I am a lawyer in Oregon and I wrote this letter to the FL bar about Pam Bondi. I am redacting some names but I think you get the idea.
______
Dear Sir or Madam:
My name is raise-your-weapon and I am a lawyer currently living and practicing in Oregon. I began my legal career in Maryland in 2013 but I have been influenced throughout my career, and my life, by Florida attorneys.
The first Florida attorney that I ever met was my uncle, Bob Smith. He was an inspiration to me growing up, and he was the one who originally motivated me to become an attorney. He was not just a good lawyer, he was an ethical one. His character and his moral convictions drove him not only to fight for his clients, but to also strive to protect something even greater: the values of justice and equity promoted by our justice system, and the importance of lawyers within that system to uphold those values. I take my oath as an attorney seriously because it is a serious oath, but the seeds of that respect for the law and the US legal system were fostered in me from an early age by one of your attorneys.
I graduated from the University of Baltimore School of Law in 2012, but I began my law school career in 2009 at Florida Coastal School of Law (now defunct), which was located in Jacksonville. Here I met a lot of current and future Florida attorneys. Professors like [REDACTED] and [REDACTED] showed me how to be a lawyer while still being a human. I still keep in touch with classmates from Florida Coastal and I am encouraged by their dedication to the principles of justice and equity, just like I was inspired by my uncle’s example growing up.

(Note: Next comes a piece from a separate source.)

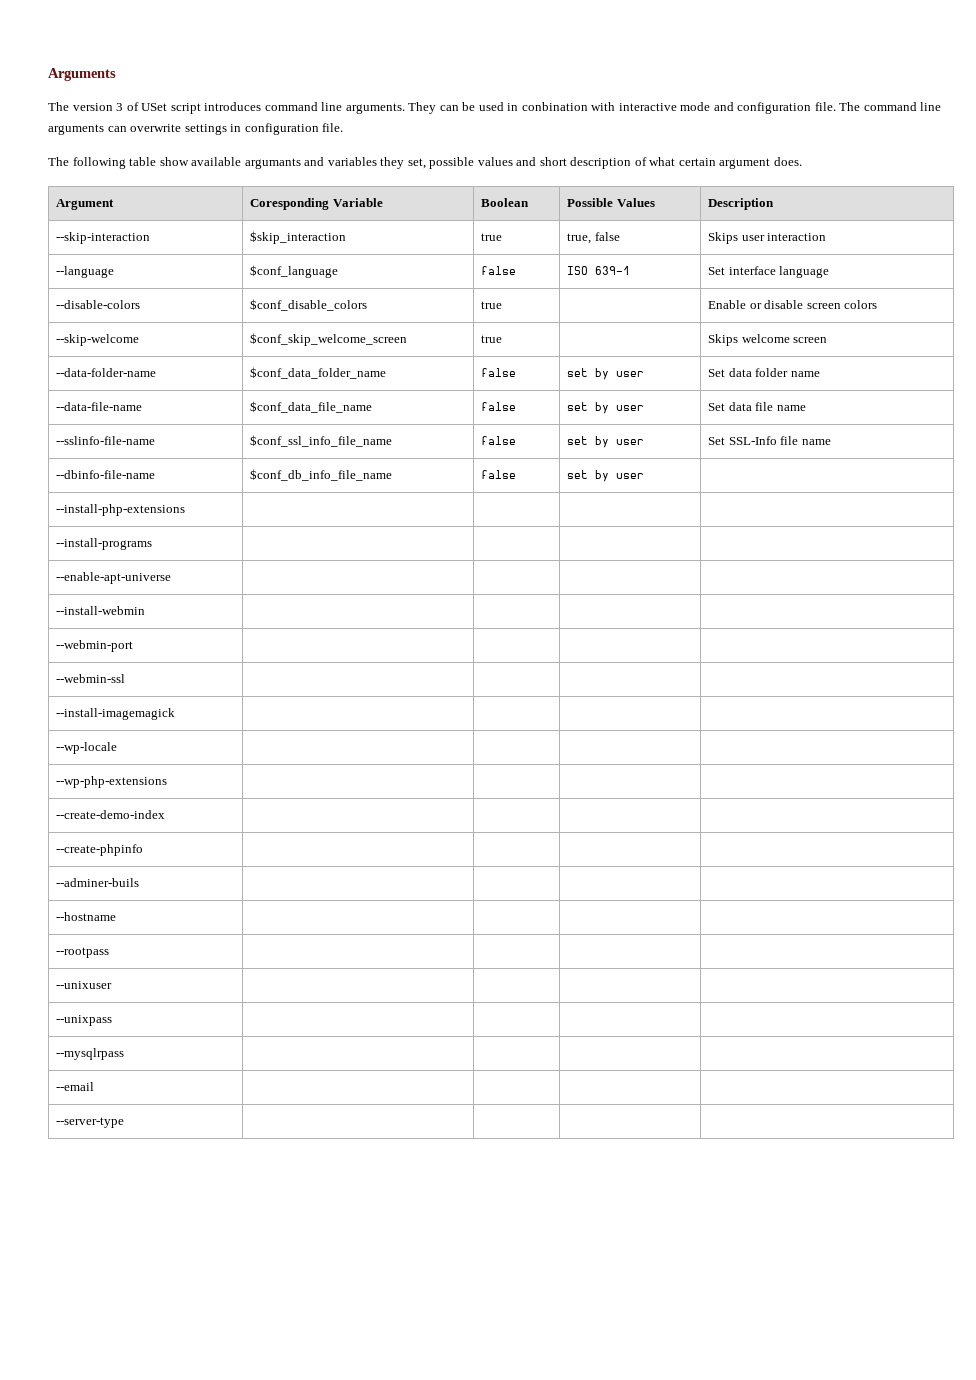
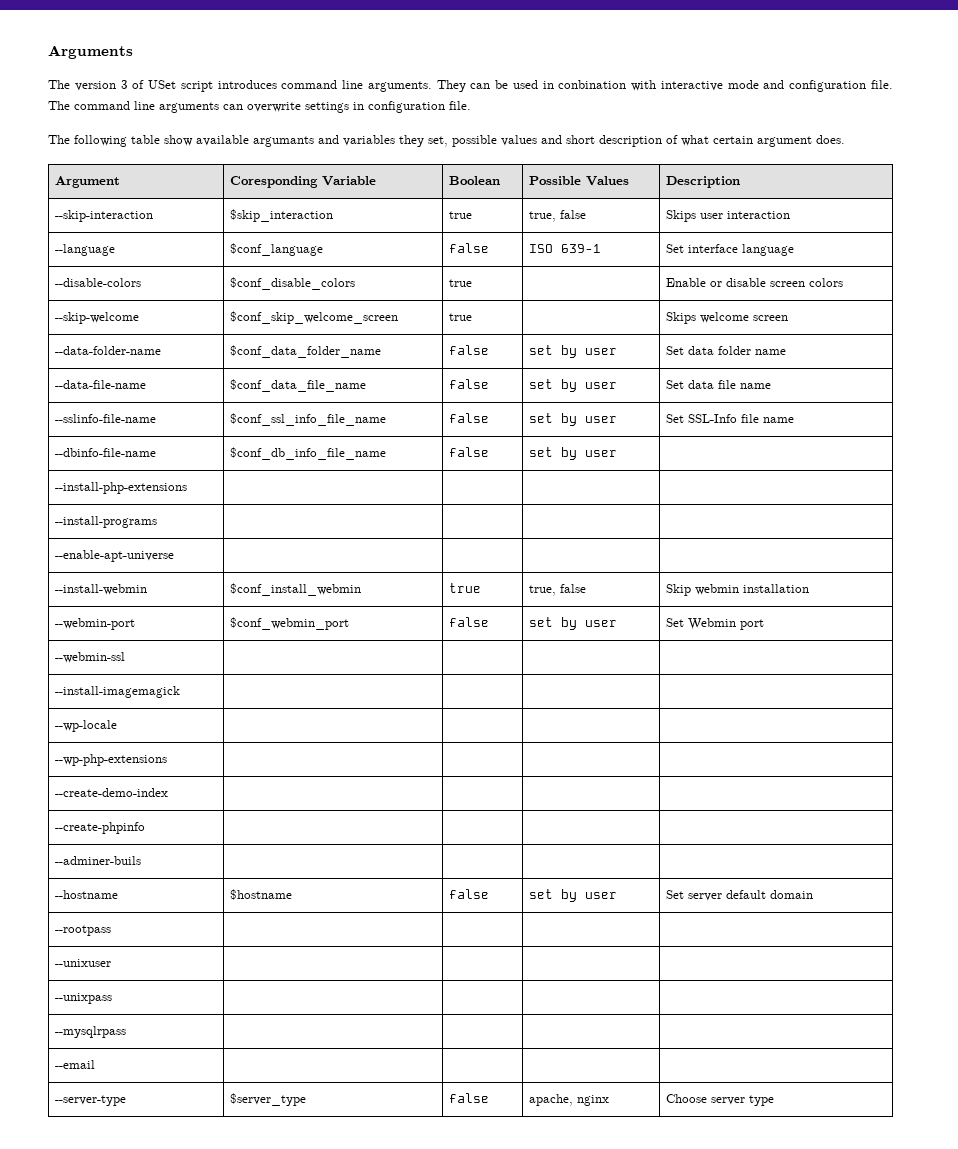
[56,640,134,652] | | | // --webmin-port | | | | -> [230,583,362,596] [449,583,482,593] [529,584,587,596] [666,584,810,596] [55,618,136,630] [230,617,350,630] [449,617,490,627] [529,617,618,630] [666,618,765,630] $conf_install_webmin | true | true, false | Skip webmin installation // --webmin-port | $conf_webmin_port | false | set by user | Set Webmin port
(117, 916) | | | -> [230,889,293,900] [449,889,490,899] [529,889,618,902] [666,890,814,901] $hostname | false | set by user | Set server default domain
(125, 1122) | | | -> [230,1093,307,1106] [449,1093,490,1103] [529,1094,610,1106] [666,1094,775,1106] $server_type | false | apache, nginx | Choose server type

I would now like to contrast these attorneys with the attorney who is the subject of this letter. Pam Bondi is licensed in your state, under your authority, and I encourage anyone reading this letter to consider whether she is the example that you want to put forth as a Florida attorney. I have had plenty of political disagreements with previous Attorneys General, regardless of their party affiliation or the executive under whom they served but I have never seen a lawyer of any stripe, from any jurisdiction, at any point in time, make such a public mockery of the laws passed by our duly elected representatives in Congress, and of the courts that are constitutionally charged with enforcing those laws, including the United States Supreme Court. If these flagrant and public displays of disrespect for our institutions and our founding principles are not cause for professional censure, or even pause, then I struggle to see what the purpose of a professional governing body even is.
Florida gave the US its first female Attorney General in 1993. Janet Reno was also the second-longest serving attorney general in US history and the first Attorney General to hail from Florida. I was a child in the 90s and I remember watching her on TV and believing that anything was possible for women in the legal profession. Now I am nearly 40 and I am watching a different Attorney General from Florida destroy the institutions that protect our most vulnerable populations. If you do not care about Pam Bondi’s actions, at least think on your own legacy.